Селиванов помолчал. Потом сказал тихо:

– Николай Иванович. У меня тут к Вам один частный вопрос есть. Не сегодняшний, а вообще.

– Спрашивайте.

– У меня в кабинете лежит на полке тетрадь, в которую я последние два года иногда записываю. Не служебное. А свои мысли. О том, что у нас в крае происходит, и о том, что у нас в стране происходит. Я её никому не показывал. Я Вам сегодня говорю, что она у меня есть.

Я долго смотрел на него.

И мне в этот момент стало понятно одно. У Витгефта тетрадь на Английском проспекте. У меня в Хабаровске. У Гольдмана в его аптеке на Литейном. У Селиванова, оказывается, тоже. У всех моих людей, кого я постепенно к себе притягивал за эти три года, есть своя тетрадь.

Это и был мой круг. Все люди с тетрадями. Все люди, которые носили в себе непереданное, и которые наконец нашли, кому передать.

Я сказал тихо:

– Андрей Николаевич. Спасибо, что сказали.

– Не за что.

– Я Вам отвечу взаимно. У меня в верхнем правом ящике стола лежит моя тетрадь. Если со мной что-нибудь случится, она Ваша. По наследству. Я Вам разрешаю.

– Принимаю.

Мы пожали руки. Селиванов вышел.

Я сел обратно за стол. У меня сегодня день вышел очень полный. Письмо государя. «Стерегущий». Тетрадь Селиванова. И всё это в одно утро.

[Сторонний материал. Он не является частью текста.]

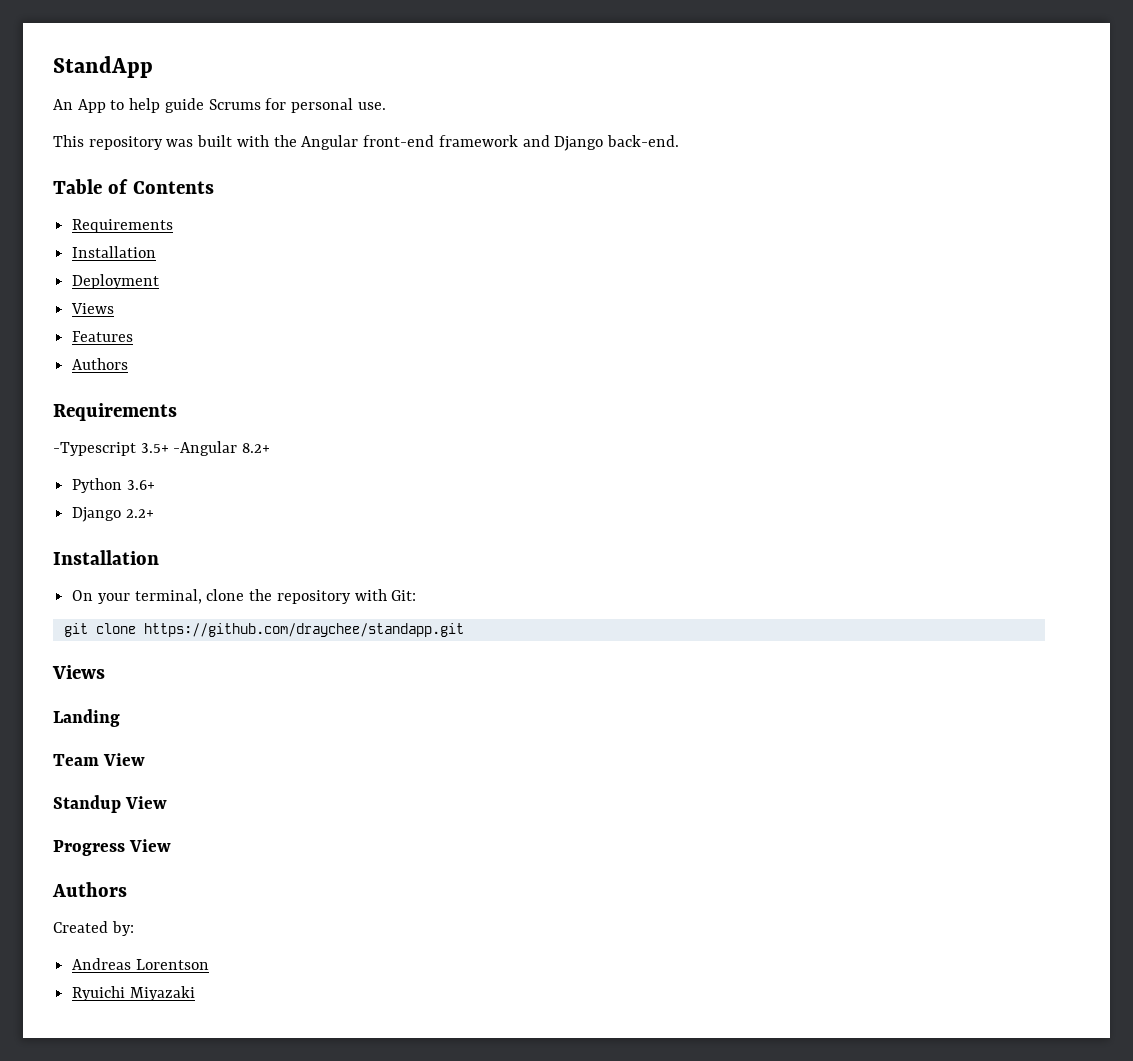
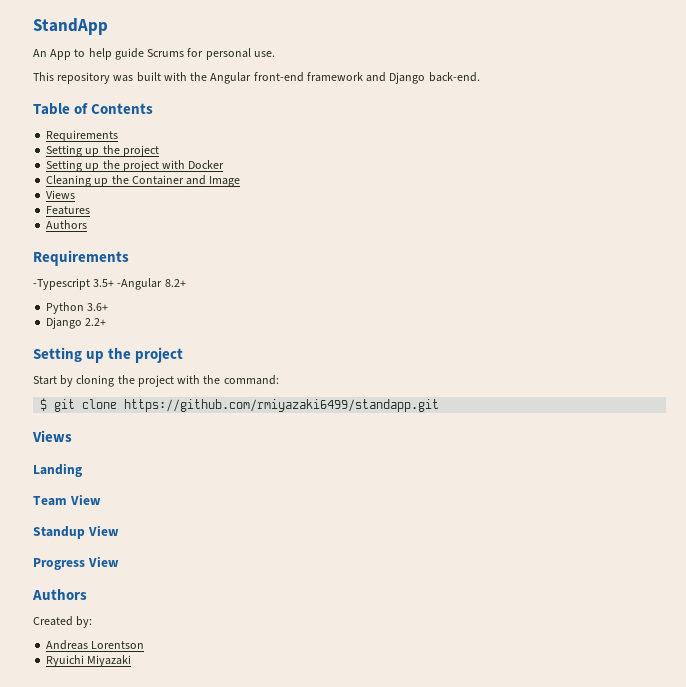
[72,246,157,258] [72,274,160,289] Installation // Deployment -> [46,145,159,157] [46,160,225,172] [46,175,241,187] Setting up the project // Setting up the project with Docker // Cleaning up the Container and Image
[53,550,159,565] [72,589,417,604] Installation // On your terminal, clone the repository with Git: // -> [33,347,184,363] [33,375,279,387] [40,398,48,411] Setting up the project // Start by cloning the project with the command: // $
[143,623,464,637] https://github.com/draychee/standapp.git -> [124,399,440,412] https://github.com/rmiyazaki6499/standapp.git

Я подумал, что у меня в Хабаровске жизнь идёт быстро. Быстрее, чем в Артуре. В Артуре было одно большое решение, и под него собирались дни. Здесь, в Хабаровске, в обыкновенном моём служебном порядке, решений было много, и они шли валом, день за днём, накладываясь.

Это была моя работа. Я её любил. Я по ней соскучился в дороге.

Я открыл первую стопку Соломина и начал работать.